Мы остались вдвоем с Иллофиллионом в темноте, сияющей звездами – и какими звездами, – ночи и моря. Я приник к Иллофиллиону и говорил ему, что я не в силах разобраться, как может существовать рядом с этим сияющим небом, отраженным в блестящем море, с ароматом цветов, с красотой тела и духа людей, такая масса зла, страданий, кощунства, убийств и боли.

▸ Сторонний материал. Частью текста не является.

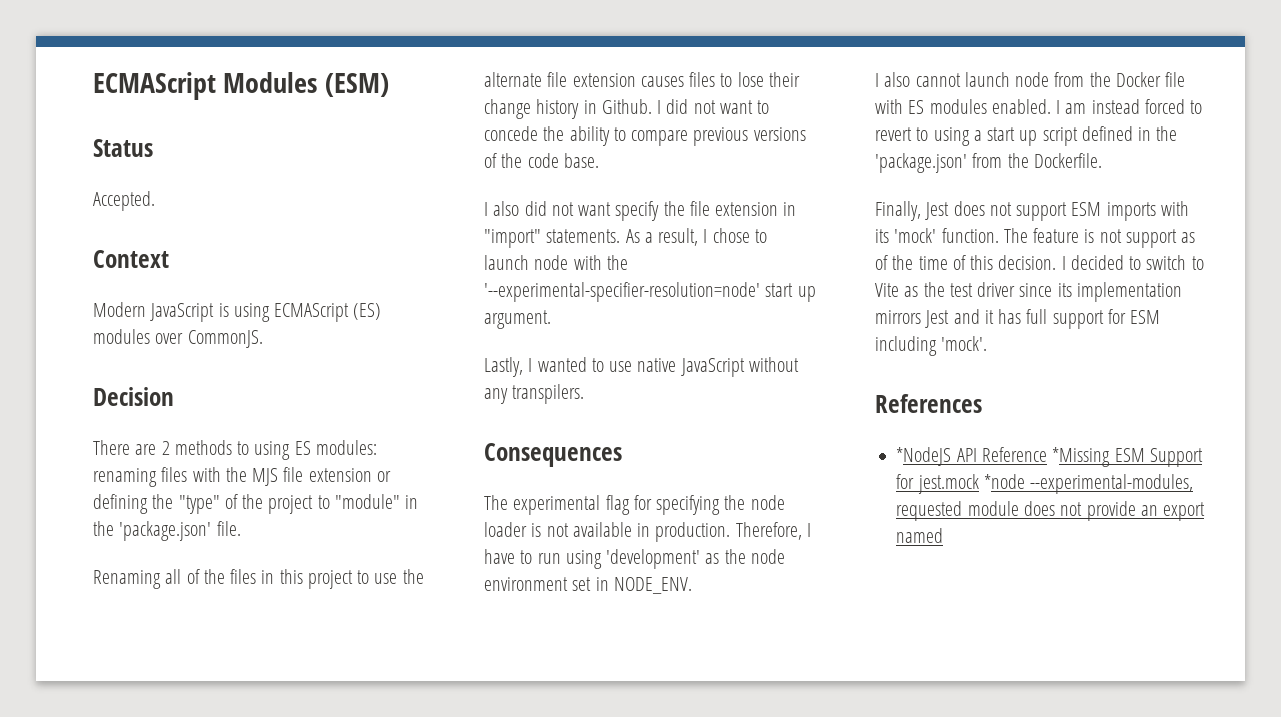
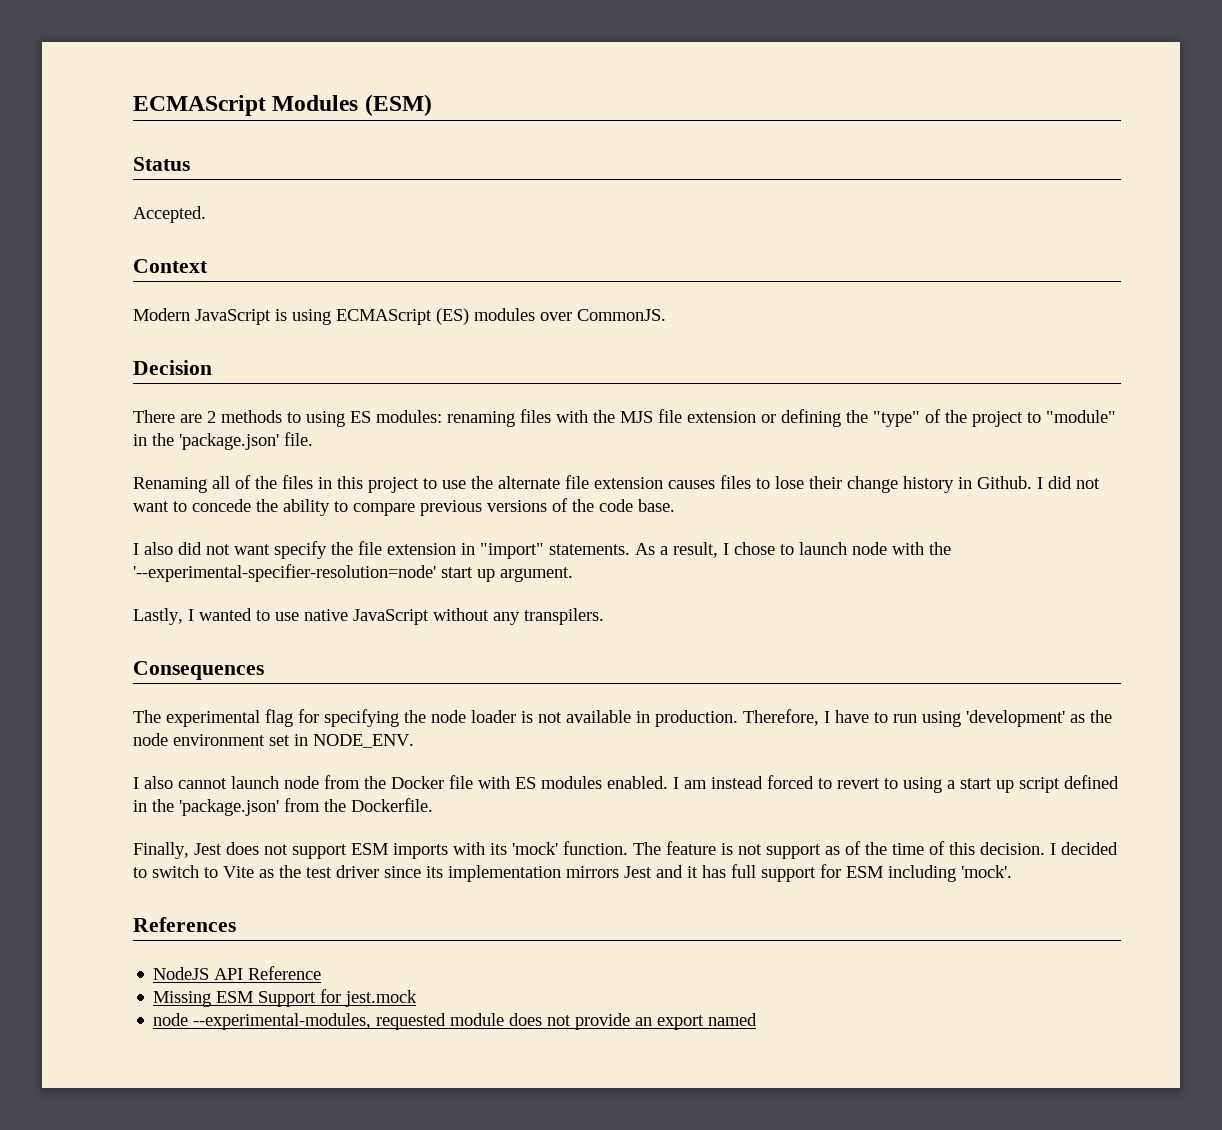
- *NodeJS API Reference *Missing ESM Support for jest.mock *node --experimental-modules, requested module does not provide an export named
+ NodeJS API Reference
+ Missing ESM Support for jest.mock
+ node --experimental-modules, requested module does not provide an export named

– Не укладывается в моей душе вся эта жизнь, – жаловался я моему другу. – Ну как я сейчас поеду слушать музыку, если знаю и помню, что толпа злодеев обкрадывает бедняков, что где-то сидит одинокий, беспризорный, всеми брошенный человек, обиженный, без любви и покоя. И вот здесь этот злодей, убийца и вор, а там сироты и голодные. И как сможет играть и петь Ананда после такого разочарования, какое ему сейчас принес Ибрагим? Ананда получил удар от Анны, потом от Генри. А теперь еще и от Ибрагима! Сможет ли он после этого петь и играть?
– Ты, Левушка, видел целые толпы людей, думающих только о себе. Ты привык понимать музыку как развлечение, удовольствие. Ты знаешь лишь тех одаренных людей, которые поют и играют за деньги. Они тоже иногда, в порыве истинного творчества, уносят людей в красоту. Но их игра, их песни и музыка идут не от потребности излить из себя любовь, чтобы людям стало светлее. Музыка же Ананды и Анны, как и многих им подобных, – это их свет, их молитва и радость, их призыв к добру, обращенный ко всем, и их помощь страдающим. Им не надо восторгов толпы. Они в этой толпе растворяют зло, умиротворяют и облегчают страсти. И когда сегодня ты будешь слушать музыку – ты поймешь величие духа Ананды. Ты не услышишь стон его сердца, упрекающий тех, кто причинил ему скорбь, а увидишь, что он полностью прощает их ошибки. И еще ты почувствуешь его радость от того, что он мог вобрать в себя их страдания.